Plotting Polar Coordinates

1. Example: Plot (3, 45°)
   • R = 3, Theta = 45°
   • Draw circles with radii 1 to 3.
   • Ray at 45° reaches third circle.
2. Example: Plot (2, 3π/4)
   • Convert to degrees: 3π/4 * (180/π) = 135°.
   • Plot in Quadrant 2 with radius 2.*

Handling Negative R

• Example: (-2, 60°)
  • Plot (2, 60°) first in Quadrant 1.
  • Negative R inverts direction by 180°.

Finding Equivalent Points

• Find alternate polar coordinates that lead to the same point.
• General rule:
  • Given (R, Theta), find:
    1. (R, Theta - 360° or 2π)
    2. (-R, Theta + 180° or π)
    3. (-R, Theta - 360° + 180°)
    4. (R + 360°, Theta + 180°)
• Example: (2, 30°)
  • Alternate points: (2, -330°), (-2, 210°), (-2, -150°)

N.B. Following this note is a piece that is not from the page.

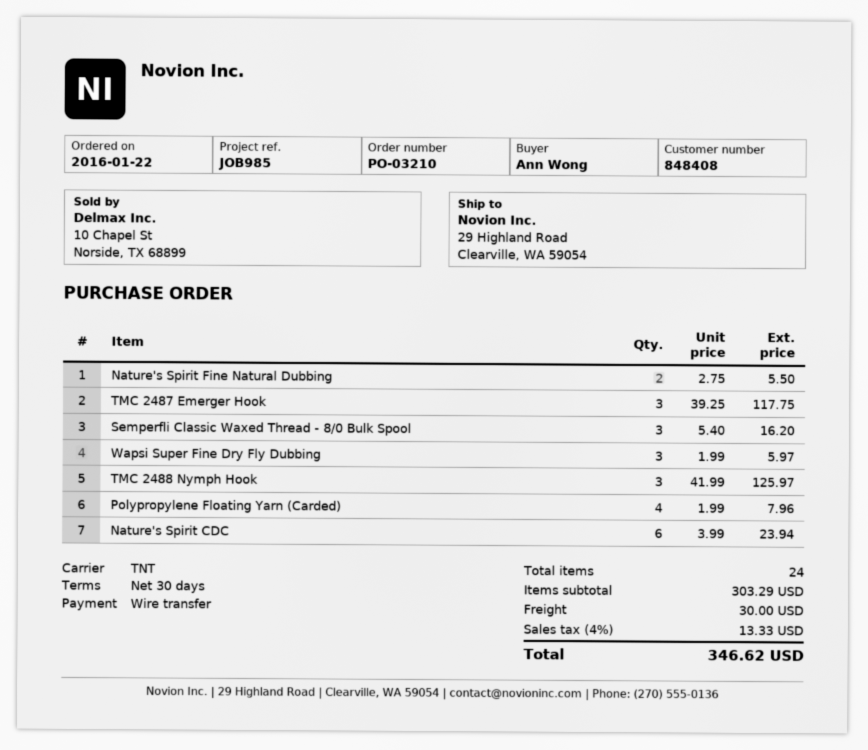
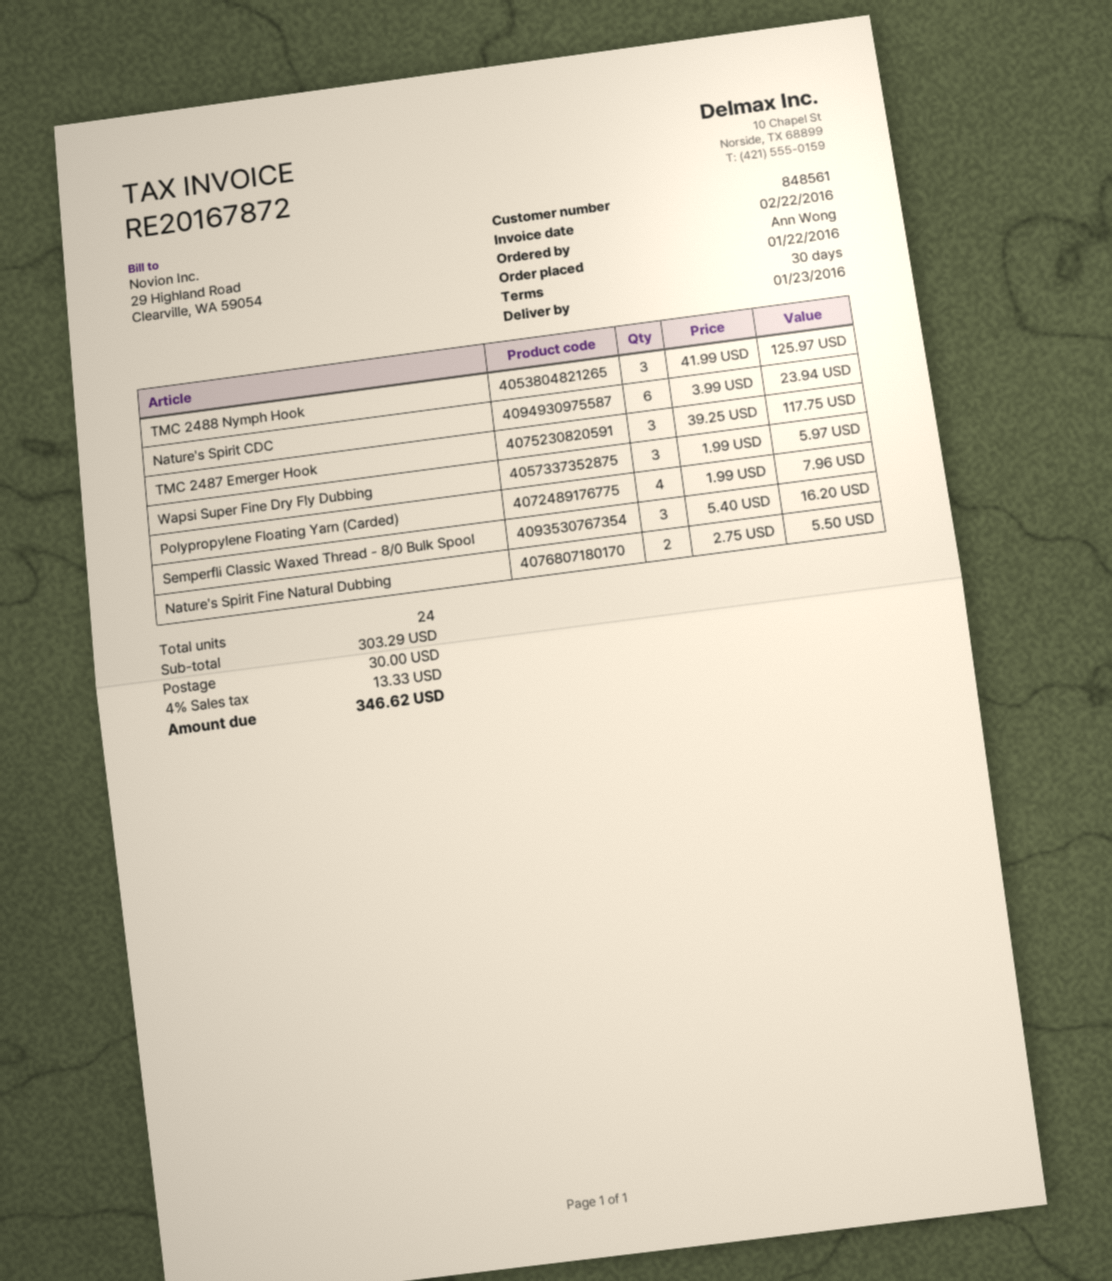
customer number: 848408 -> 848561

Conversion Between Coordinate Systems

Polar to Rectangular

• Equations:
  • X = R * cos(Theta)
  • Y = R * sin(Theta)
• Example: (4, 60°)
  • X = 4 * cos(60°) = 2
  • Y = 4 * sin(60°) = 2√3

Rectangular to Polar

• Equations:
  • R = sqrt(X² + Y²)
  • Theta = arctan(Y/X)
• Example: (2, -4)
  • R = sqrt(2² + (-4)²) = 2√5
  • Theta in Quadrant 4: 296.56°
• Example: (-5, 5√3)
  • R = 10
  • Theta = 120° or 2π/3 radians

Key Insights

• Positive angles measured counterclockwise from the positive x-axis.
• Negative R values indicate reflection across the origin.
• Conversion between coordinates requires understanding of both trigonometric functions and angle quadrant positioning.
• Often, a single polar coordinate can be expressed in multiple equivalent forms by adding or subtracting full rotations (360° or 2π).